FROZEN CONFECTION MANUFACTURE

Abstract

Disclosed is a process for manufacturing a concentrate for making a premix for a frozen confection, wherein the concentrate is in the form of granules. The process comprises the steps of: (a) forming an oil-in-water emulsion wherein the fat droplets in the emulsion have an average particle size (D.sub.3,2) of less than 1 micron, the emulsion comprising fat in an amount of at least 65% by weight of the emulsion; (b) providing powder comprising saccharides, non-saccharide sweetener and/or protein; (c) combining, in a granulation step, the powder and the emulsion to form a mixture with a moisture content of less than 10% by weight of the mixture, wherein the emulsion binds the powder into granules; and (d) recovering the granules from step (c).

Claims

1. A process for manufacturing a concentrate for making a premix for a frozen confection, wherein the concentrate is in the form of granules and the process comprises the steps of: (a) forming an oil-in-water emulsion wherein the fat droplets in the emulsion have an average particle size (D.sub.3,2) of less than 1 micron, the emulsion comprising fat in an amount of from 70 to 87% by weight of the emulsion; (b) providing powder comprising saccharides, non-saccharide sweetener and/or protein; (c) combining, in a granulation step, the powder and the emulsion to form a mixture with a moisture content of less than 10% by weight of the mixture, wherein the emulsion binds the powder into granules; and (d) recovering the granules from step (c).
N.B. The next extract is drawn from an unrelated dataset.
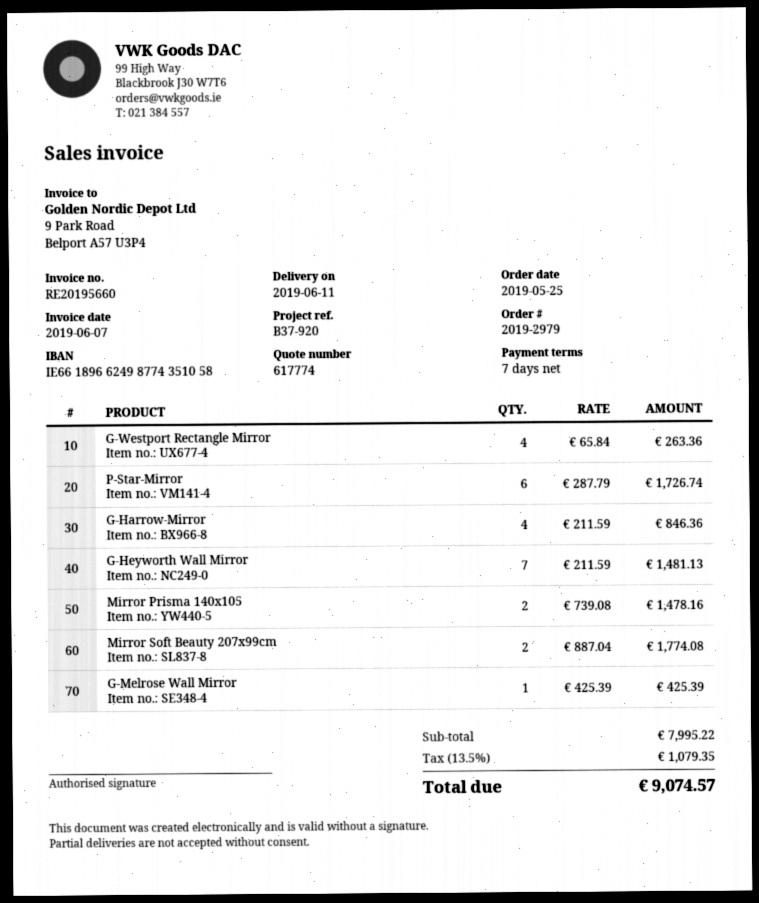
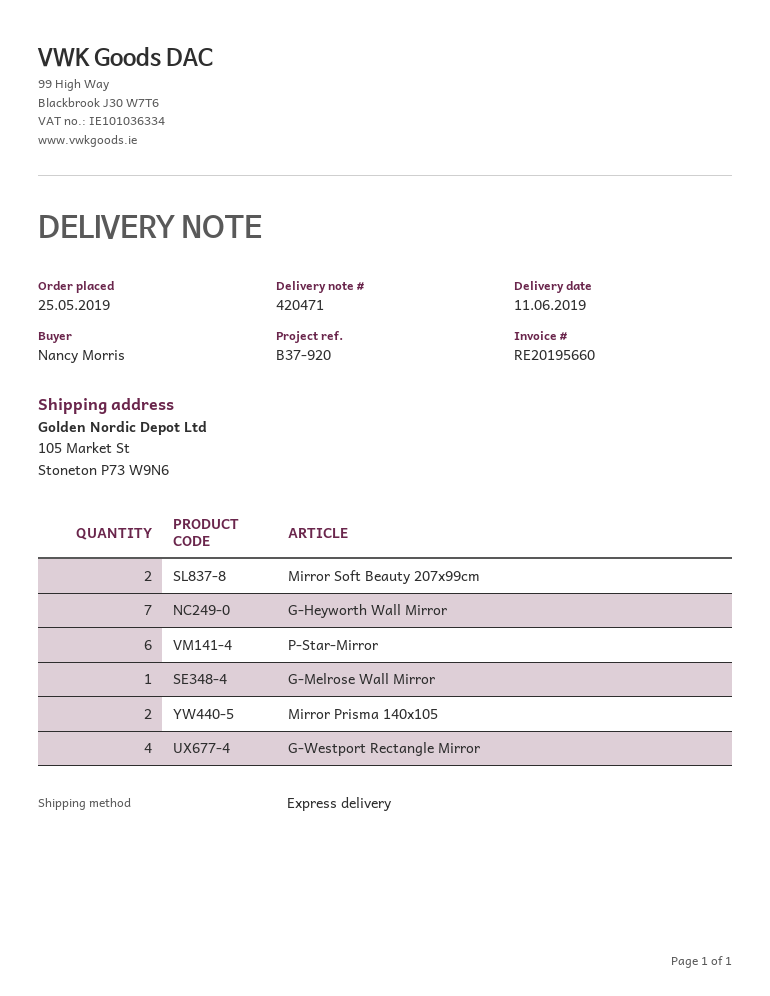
G-Harrow-Mirror: 4 -> none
2. The process as claimed in claim 1, wherein the mixture is formed in step (c) with a moisture content of less than 8% by weight of the mixture, preferably from 0 to 7%.

3. The process as claimed in claim 1, wherein during the granulation step (c), the temperature of the mixture does not exceed 60 C. for more than 1 minute.

4. The process as claimed in claim 1, wherein step (a) comprises homogenisation with a Controlled Deformation Dynamic Mixer and/or a Cavity Transfer Mixer, preferably a Controlled Deformation Dynamic Mixer.

5. The process as claimed in claim 1, wherein the emulsion comprises from 72 to 84% fat by weight of the emulsion, preferably from 74 to 82%.

6. The process as claimed in claim 1, wherein the fat droplets in the emulsion have an average particle size (D.sub.3,2) of from 0.1 to 0.7 micron.

7. The process as claimed in claim 1, wherein the emulsion comprises caseinate, preferably sodium caseinate.

8. A process for manufacturing a premix for a frozen confection, the process comprising the steps of: manufacturing a concentrate according to the process of claim 1; (ii) optionally providing an adjunct composition comprising saccharides, non-saccharide sweetener, protein or a combination thereof; (iii) providing an aqueous liquid, preferably water; and (iv) combining the concentrate and the aqueous liquid and optionally the adjunct composition.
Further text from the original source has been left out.